Harmful algal blooms – Cyanobacteria

2017 Melville Pond Bloom

Harmful algal blooms – Cyanobacteria


Coordinated monitoring programs (including URIWW staff and volunteers) to document and understand harmful cyanobacteria blooms. Check out cyanos.org to learn how you can get involved – including downloading the bloomWatch app.

Melville Pond in Portsmouth has the distinction of being the first advisory posted for a harmful algal bloom in 2017 (see http://www.ri.gov/press/view/30839 or https://patch.com/rhode-island/portsmouth/blue-green-algae-back-melville-pond-state-health-department for more details).  That was followed closely by the ponds in Roger Williams Park (http://www.ri.gov/press/view/30861) and St Mary’s Pond in Portsmouth (http://www.ri.gov/press/view/30860). An advisory was listed for Slack’s Reservoir in Greenville (http://www.ri.gov/press/view/30907)  on 7/13/17.  Almy Pond had an advisory posted on 7/21/17 (http://www.ri.gov/press/view/30975) and Spectacle Pond was posted on 7/24/17 (http://www.ri.gov/press/view/30991).
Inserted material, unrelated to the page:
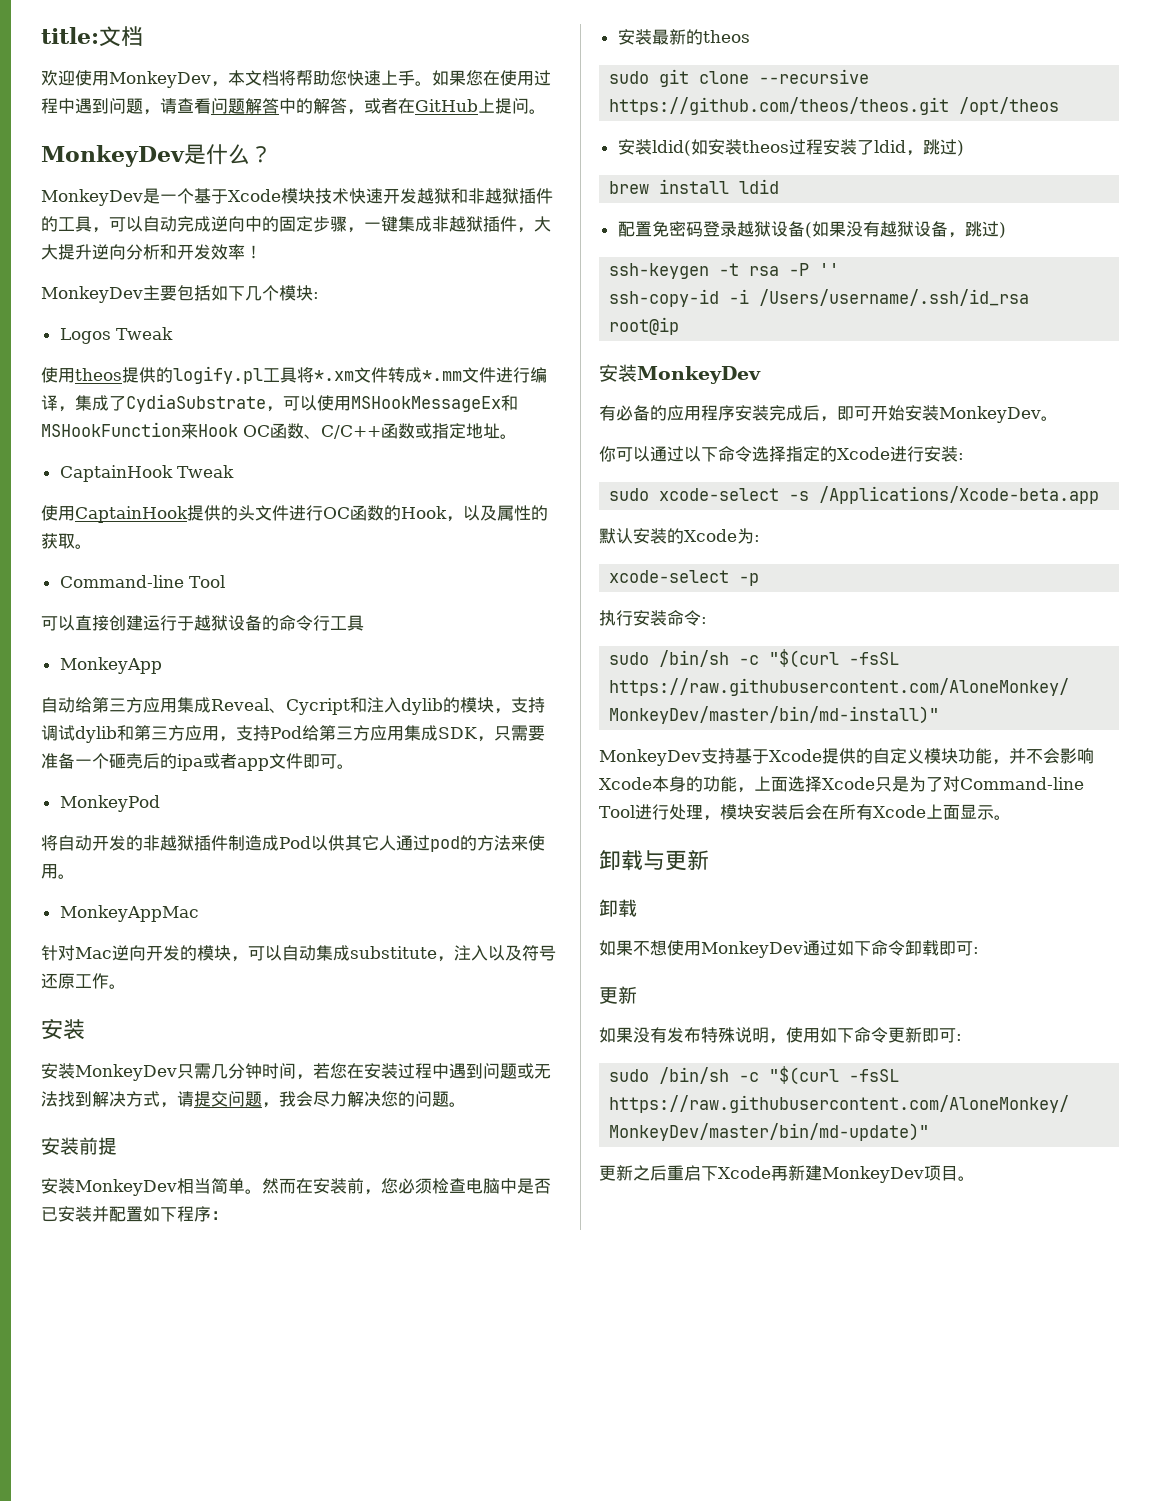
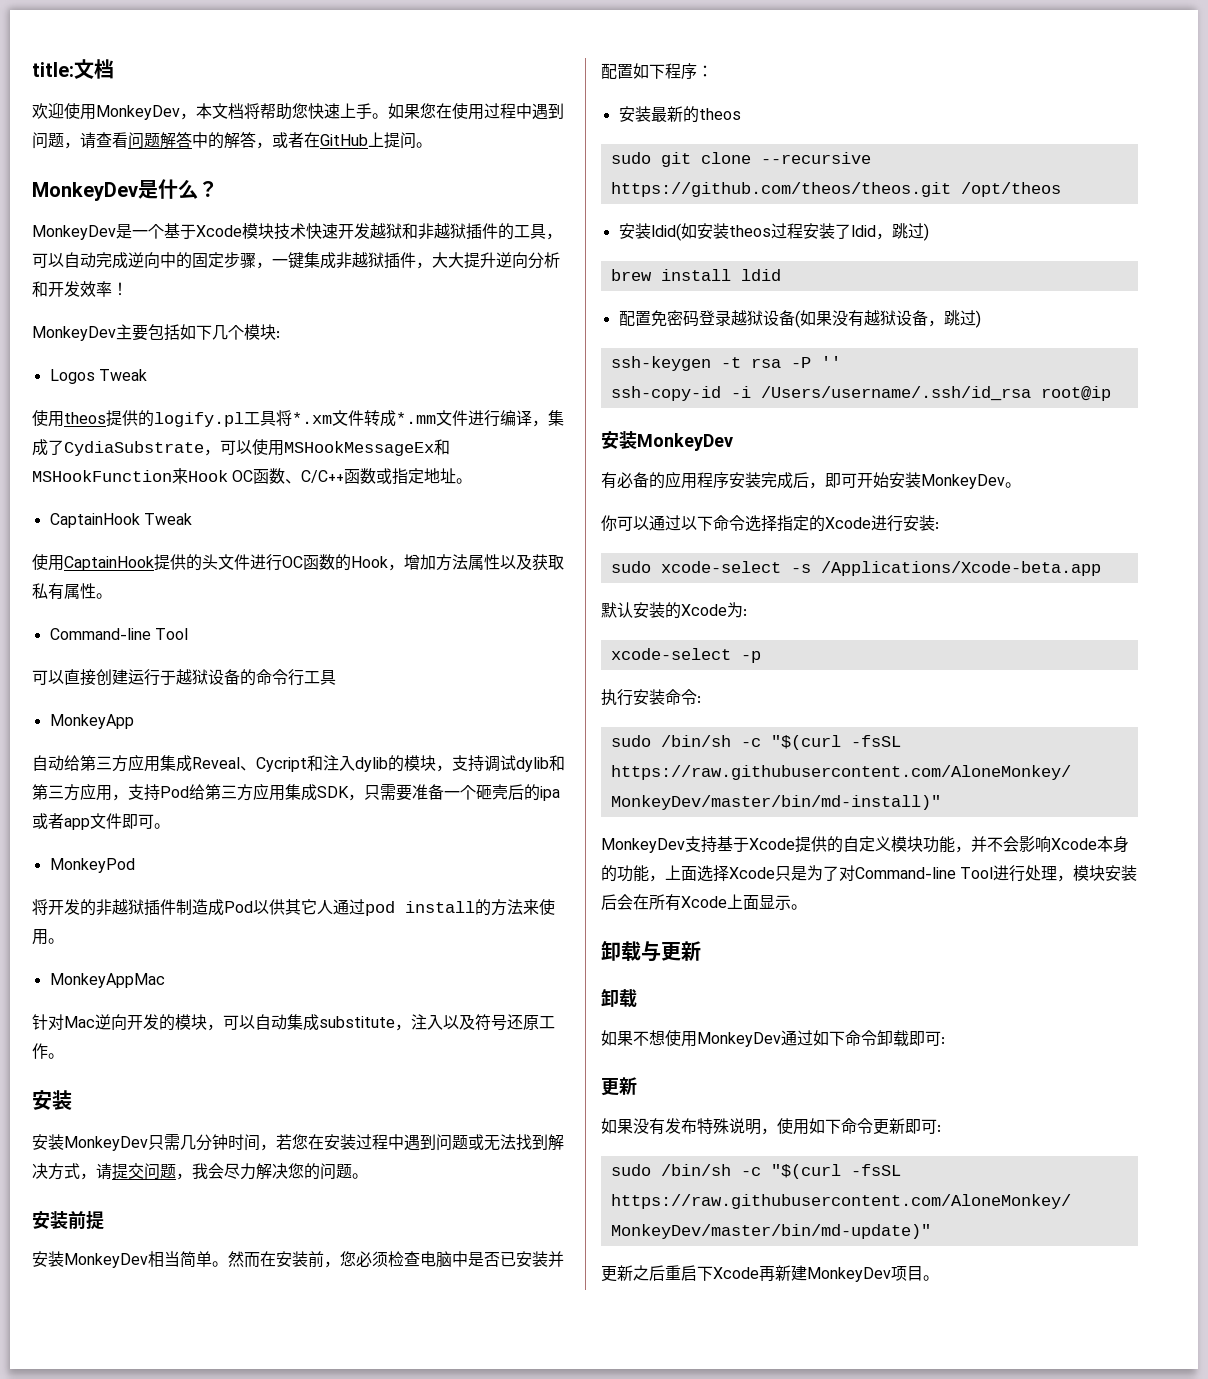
- 使用CaptainHook提供的头文件进行OC函数的Hook，以及属性的获取。
+ 使用CaptainHook提供的头文件进行OC函数的Hook，增加方法属性以及获取私有属性。
- 将自动开发的非越狱插件制造成Pod以供其它人通过pod的方法来使用。
+ 将开发的非越狱插件制造成Pod以供其它人通过pod install的方法来使用。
With all the rain this spring and  summer we may be in more algal blooms. Many of our lakes and ponds are naturally (and harmlessly) more darkly stained than usual this year from all the runoff. But if the water looks unusually murky or cloudy, or has a distinctive blue-green scum on the surface, it is worth contacting us (eherron@uri.edu or lgreen@uri.edu) to help you figure out what is going on. 

Cyanobacteria, also known as blue-green algae, can form harmful blooms in lakes, ponds, and rivers that make the water cloudy, sometimes even making the water look like pea soup or as if bright green paint has been spilled into the water. Under some circumstances these blooms may produce toxins that could make pets and people sick. A number of local waterbodies experience harmful algal blooms each year – we’ll post those on this page when they occur. This is not just a Rhode Island problem. Check out Poisonous Algae Blooms Threaten People, Ecosystems Across U.S. a story on NPR at http://one.npr.org/i/491831451:491848138. And even New York City’s famous Central Park ponds are not immune https://www.nytimes.com/2017/07/07/nyregion/beware-the-blooms-toxic-algae-found-in-some-city-ponds.html

New study confirms that humans are responsible for increased cyanobacteria growth since 1800s…see http://www.fondriest.com/news/study-confirms-humans-responsible-for-increased-cyanobacteria-growth-since-1800s.htm for an overview.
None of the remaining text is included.